Recommendation: If you are driving your car over an international border, make sure you have your permanent and current registration and tags on your car.
As soon as we crossed the border we saw some hilarious signs reminding us that 100 kilometers per hour does not equal 100 miles per hour. Just in case we didn't pay attention in school! Actually, we did have to make a conscious effort to use the kilometer section of a speedometer in the car... we just opted to cruise comfortably below the speed limit.
As far as money, we carried major credit/debit cards (I prefer American Express, but it's not accepted everywhere, so have a Visa and/or Mastercard on hand). We also exchanged about $100 for Canadian cash...
Canadians have $2 coins. We couldn't get used to handing a bartender or server a coin as a tip... different! We also noticed that servers bring the credit card machine to your table when you use a card to pay your tab at a restaurant.
A friend recommended that we stay at Hotel de Paris. Our "Executive" room was $125 per night, plus tax, which is a good rate for Montreal. My friend described the hotel as European-style and I agree. The rooms are a modest size (similar to a master bedroom in a private home) and the hotel is really a large house. Think of it as a series of suites with private bathrooms. We had a window air conditioning unit (it really wasn't hot, so that was fine). Our room had a semi-private balcony. It was functional and for less than $400 for the duration of our stay, I can't complain.
- Location - within walking distance of the Latin Quarter area (lots of restaurants) and the Metro station
- Continental breakfast included
- Updated bathrooms
- Friendly staff
- On-street parking-street signs in French, difficult to understand parking rules (we found out at the end of our stay that there was limited garage parking for $15/night)
- No elevators (but the building only has three floors)
We started each day with the complimentary continental breakfast:
The coffee was good, the muffins were great. It was enough to get us started each day.
And now, the fun part... speaking French!
Although most Canadians speak English, Quebec is a French-speaking province, so French is the first language. I've been to other provinces in Canada, but this was my first trip to Quebec. I knew that French was the dominant language, but I was still surprised that everything really was in French. I'm such an American, I know.
I speak Spanish, but I've had little exposure to the French language, so this was quite the adventure. Fortunately my husband took four years of French in high school and he downloaded an iPhone app with common French phrases. We were in business!
I recommend that you at least try to speak French when you meet people in Quebec. For me my "trying" was limited to simply saying "bonjour!" and smiling. Many people heard our accent (even when E did speak French) and would switch over to English. All signage and most restaurant menus were in French. Believe it or not, I figured it out most of the time. Maybe it's because French and Spanish are both romance languages, but I did not feel overwhelmed by the language difference at all. We encountered some people who did not speak English (well), but we worked it out. Sometimes we'd attempt to order food in French and they would send over an English-speaking cashier to finish taking our order. It worked. For the most part, people were happy to see us and willing to help us understand. If anything, this experience motivated me to learn more French.
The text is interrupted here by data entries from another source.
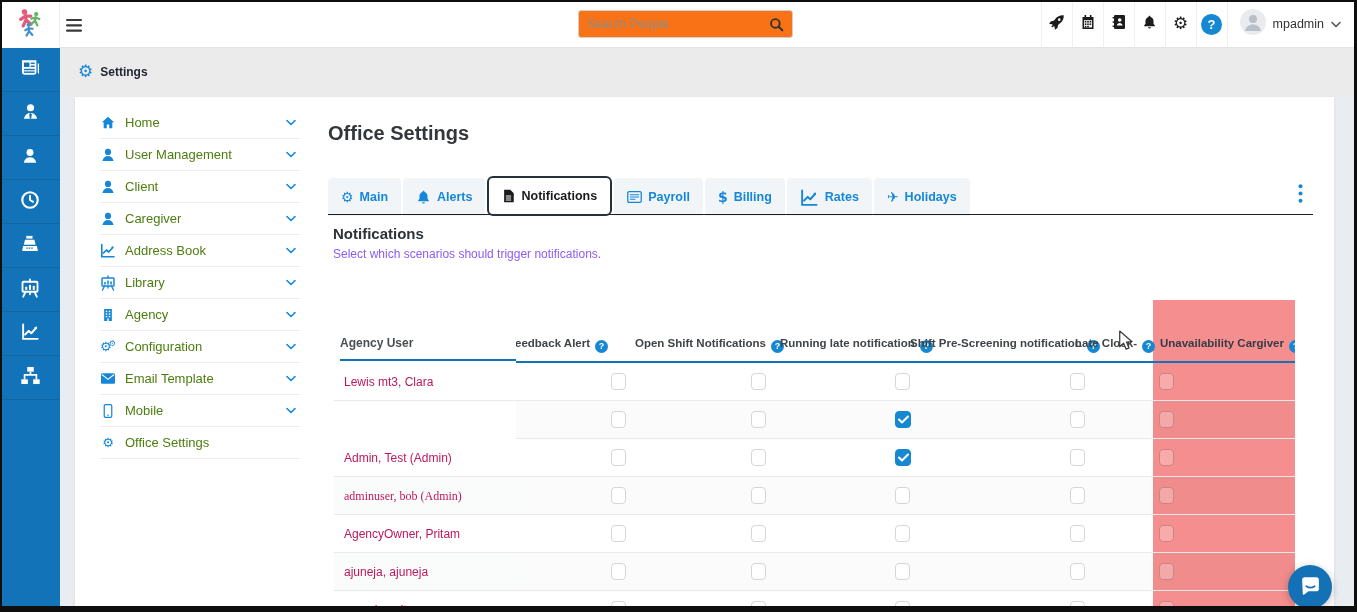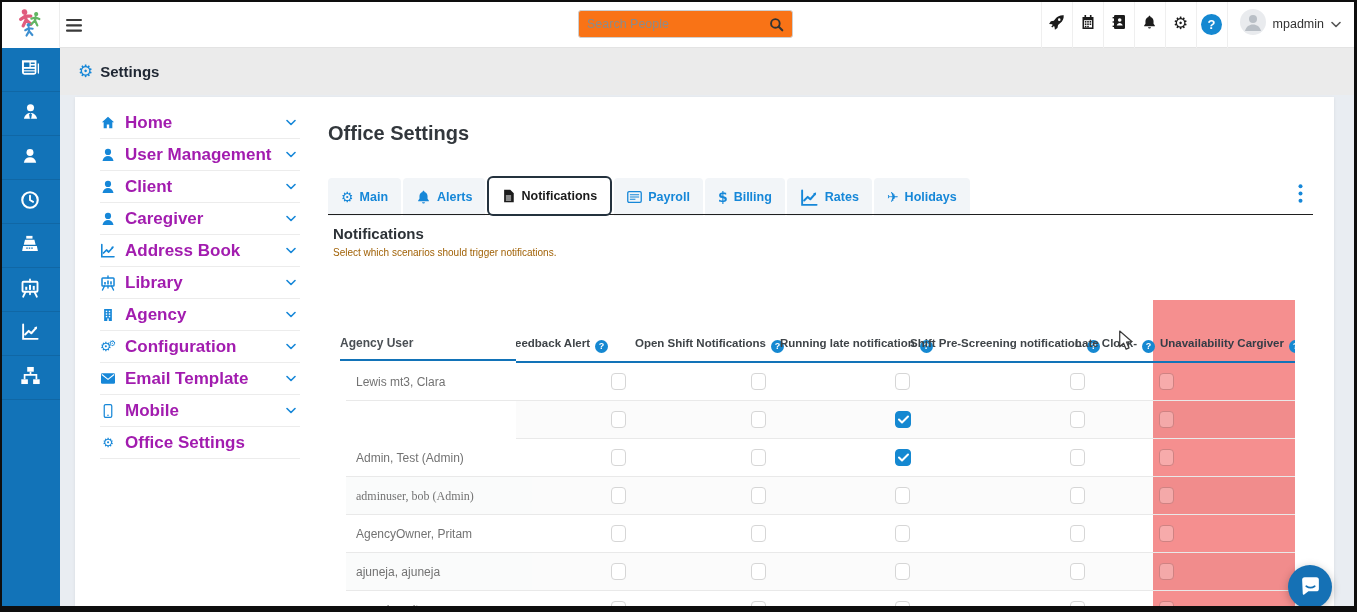"Settings" .settings-title { font-size: 15px -> 12px }
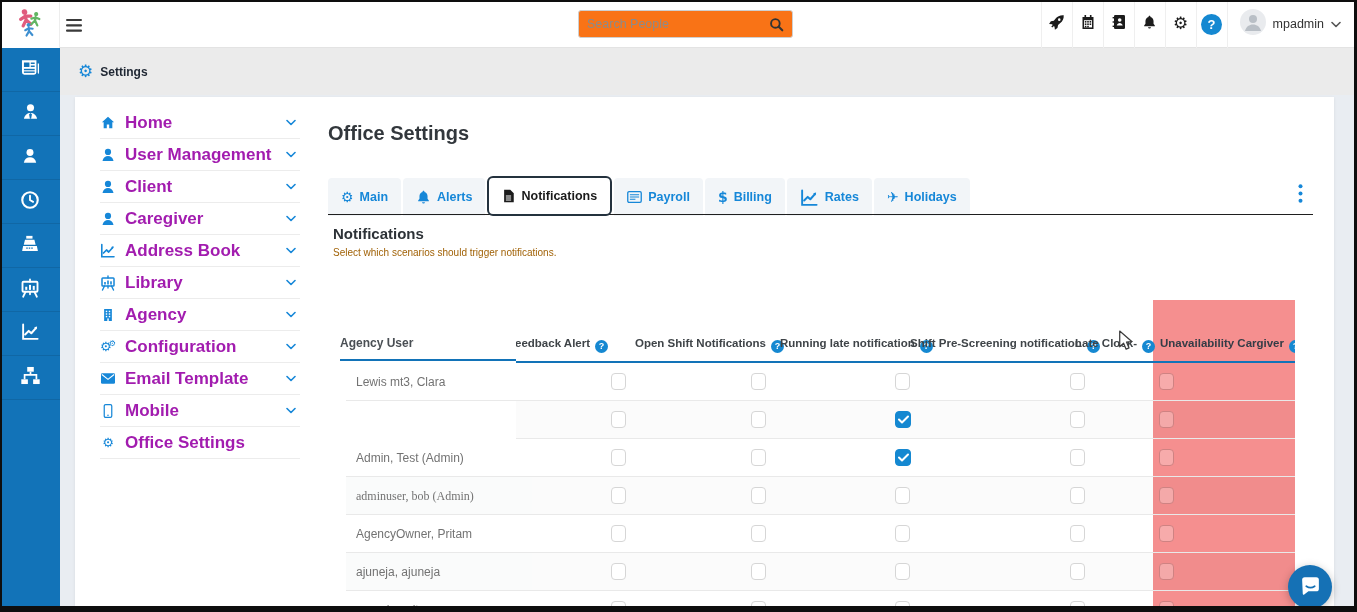"Home" .sm-label { color: #a21caf -> #4d7c0f; font-size: 17px -> 13px; font-weight: bold -> normal }
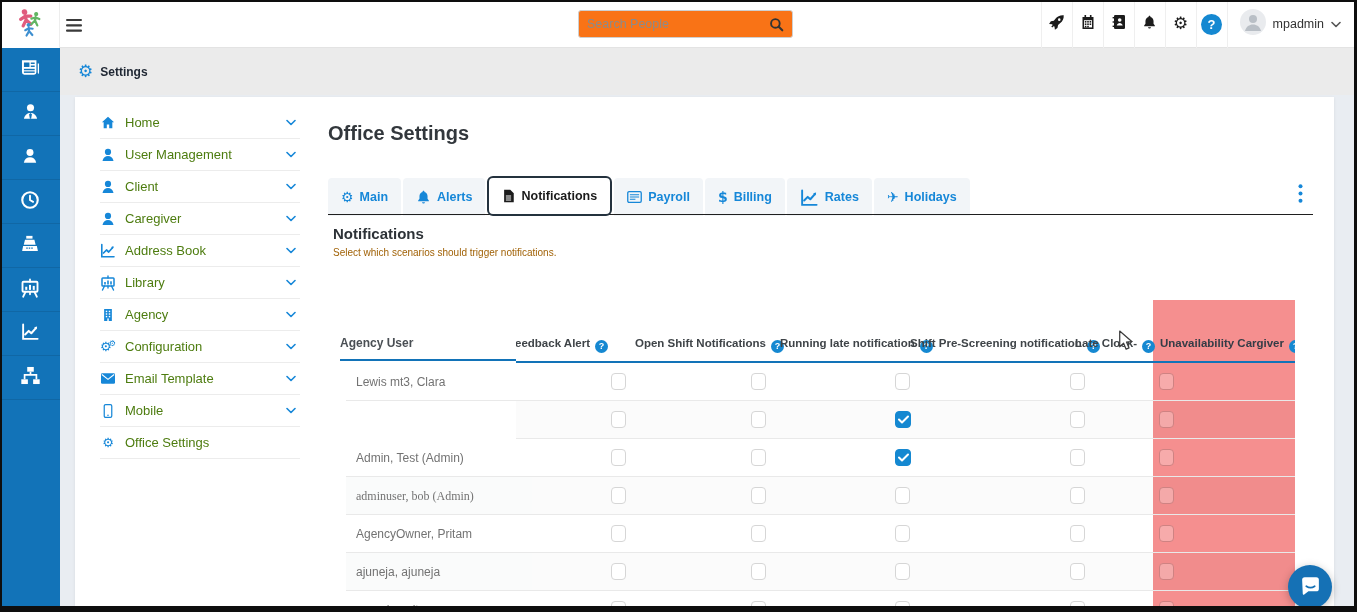"Select which scenarios should trigger" .section-sub { color: #a16207 -> #8b5cf6; font-size: 10px -> 12px }
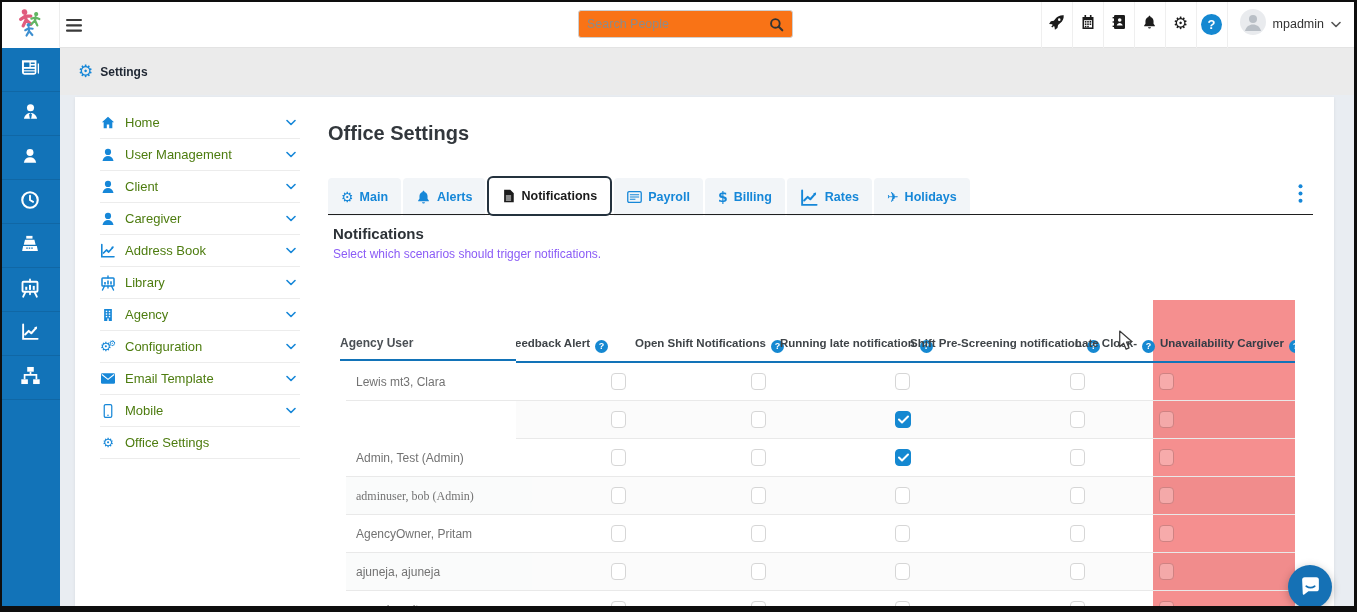"Lewis mt3, Clara" .frow { color: #737373 -> #be185d; left: 16px -> 4px }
We took the Metro everywhere. If you go to Montreal, just do yourself a favor and buy a train pass. E took a photo of the subway map with his iPhone so we'd a way to discretely reference the train map. It worked like a charm! It was really easy to get around using the train.
If we weren't riding the train, we were walking. We must have walked five miles per day. Make sure you pack comfortable shoes! We didn't mind walking at all, especially since it was a comfortable 70 degrees (Fahrenheit). Speaking of temperatures, Canadians are like (most of) the rest of the world and they measure temperature in Celsius.
My first impressions? I can't believe we're only a one-day drive from home! People here really do speak French! The city has a European flavor. Oh, and where can I get some poutine?